Nach der Mitteilung von Verkehrsminister Reinhard Meyer, dass sich die Planung der A20 Trasse in Folge der Entdeckung eines Seeadlerhorstes in der Nähe des Naturschutzgebietes „Baggersee Hohenfelde“ um weitere zwei
Jahre verzögert, hat der verkehrspolitische Sprecher der CDU-Fraktion im Schleswig-Holsteinischen Landtag, personelle Konsequenzen in der Planungsbehörde gefordert:
„Es reicht – endgültig. Ich weiß aus erster Hand, dass die Planungsbehörde seit Jahren über die regelmäßige Sichtung von Seeadlern in dem Gebiet informiert ist. Dass der Horst trotzdem erst jetzt gemeldet wurde, ist eine unverzeihliche Schlamperei“, erklärte Arp heute (11. Dezember 2015) in Kiel.
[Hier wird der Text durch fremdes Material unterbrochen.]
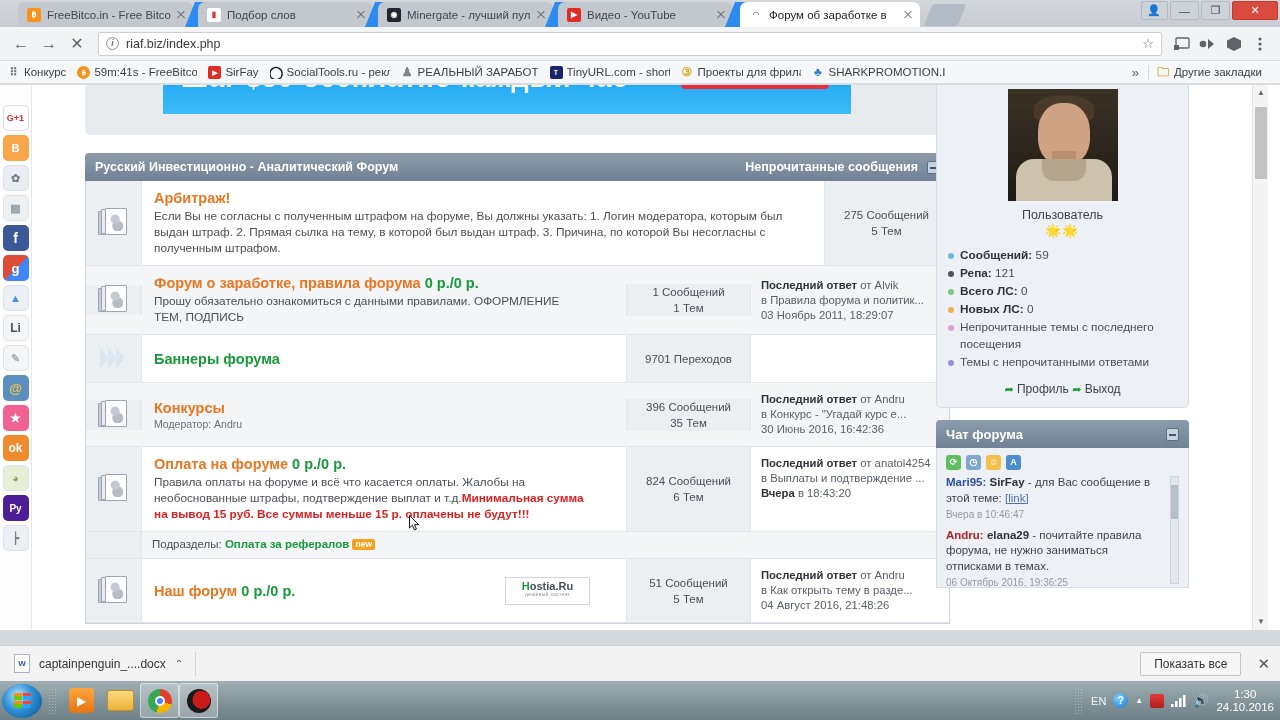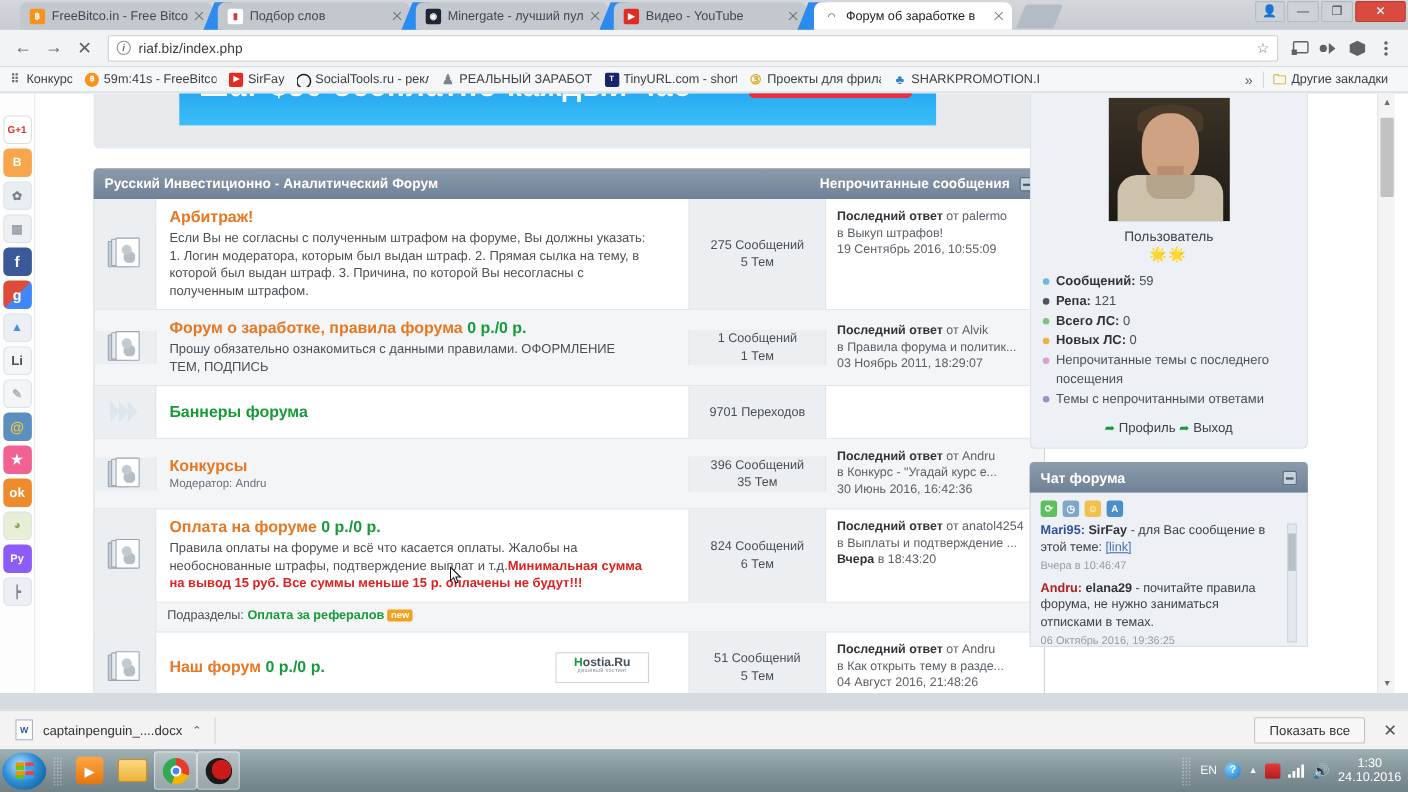--- a/index.html
+++ b/index.html
@@ -461,11 +461,6 @@
               <div>275 Сообщений</div>
               <div>5 Тем</div>
             </div>
-            <div class="fc-last">
-              <div class="ln"><b>Последний ответ</b> <span>от palermo</span></div>
-              <div class="ln">в Выкуп штрафов!</div>
-              <div class="ln">19 Сентябрь 2016, 10:55:09</div>
-            </div>
           </div>
 
           <div class="frow alt">

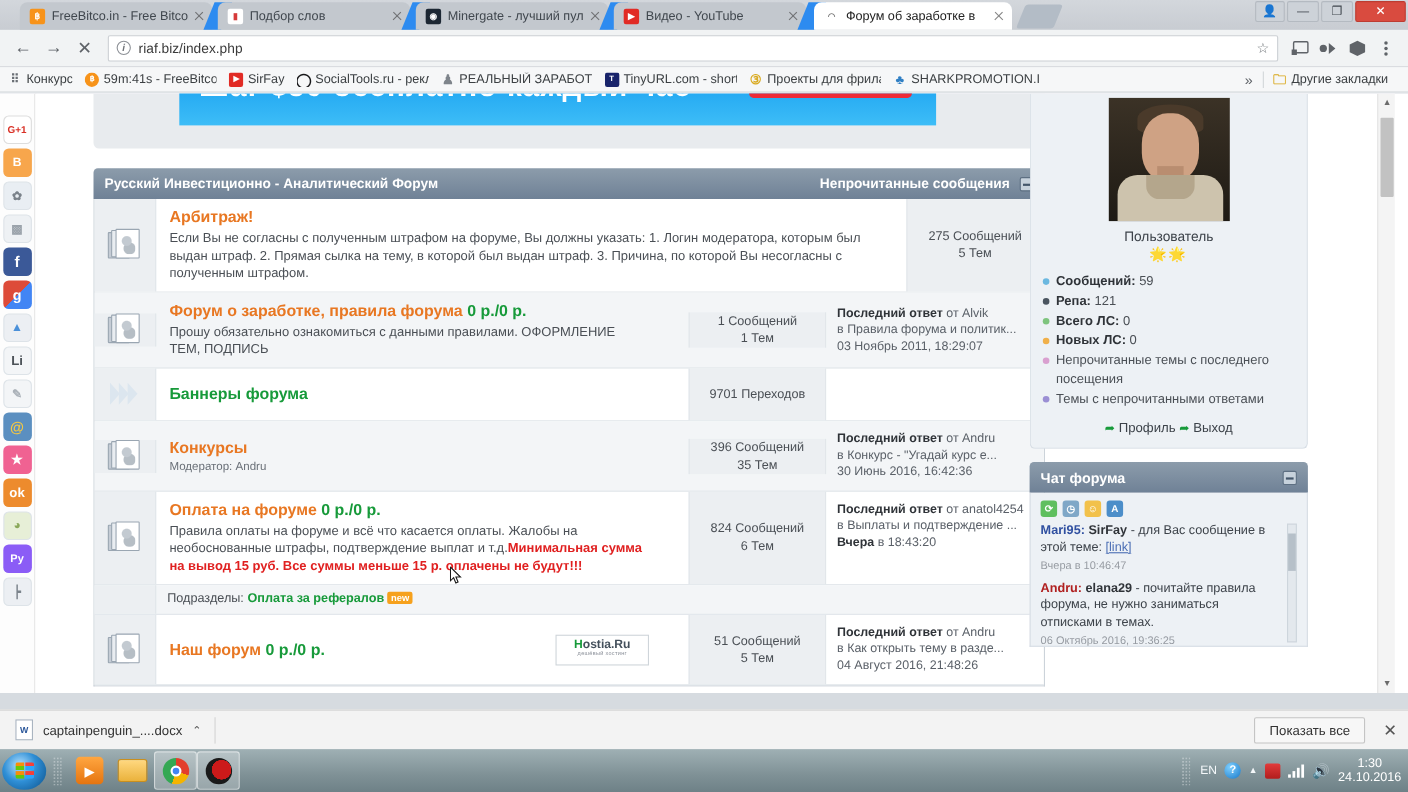--- a/index.html
+++ b/index.html
@@ -420,7 +420,7 @@
       <div class="railbtn" style="background:#f06292;font-size:12px">★</div>
       <div class="railbtn" style="background:#ed8b2d;font-size:12px">ok</div>
       <div class="railbtn" style="background:#e7efd7;color:#8aa85a;border:1px solid #dde3e8">◕</div>
-      <div class="railbtn" style="background:#8b5cf6;font-size:10px">Ру</div>
+      <div class="railbtn" style="background:#4c1d95;font-size:10px">Ру</div>
       <div class="railbtn" style="background:#eceff3;color:#7b848c;border:1px solid #dde3e8">┝</div>
     </div>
Die in Schleswig-Holstein offensichtlich völlig unzureichende Berücksichtigung bekannter Erkenntnisse über schützenswerte Flora und Fauna führe mittlerweile alle paar Monate zu Planungs- und Bauverzögerungen bei wichtigen Projekten.
„Das alles kostet Zeit und Geld. In Schleswig-Holstein wird nicht ein Meter gebaut. Bayern erhält allein in diesem Jahr 400 Millionen Euro zusätzlich, weil sie längst baureife Projekte in der Pipeline haben. Wir machen uns lächerlich“,
so Arp.
Die ständigen Verzögerungen beim Bau wichtiger Infrastrukturprobleme im Land hätten eine zunehmende Verunsicherung der Unternehmen zur Folge.
„Reinhard Meyer muss endlich seine Dienstaufsichtspflicht wahrnehmen und die Planungsbehörde auf Vordermann bringen“, sagte der CDU-Abgeordnete.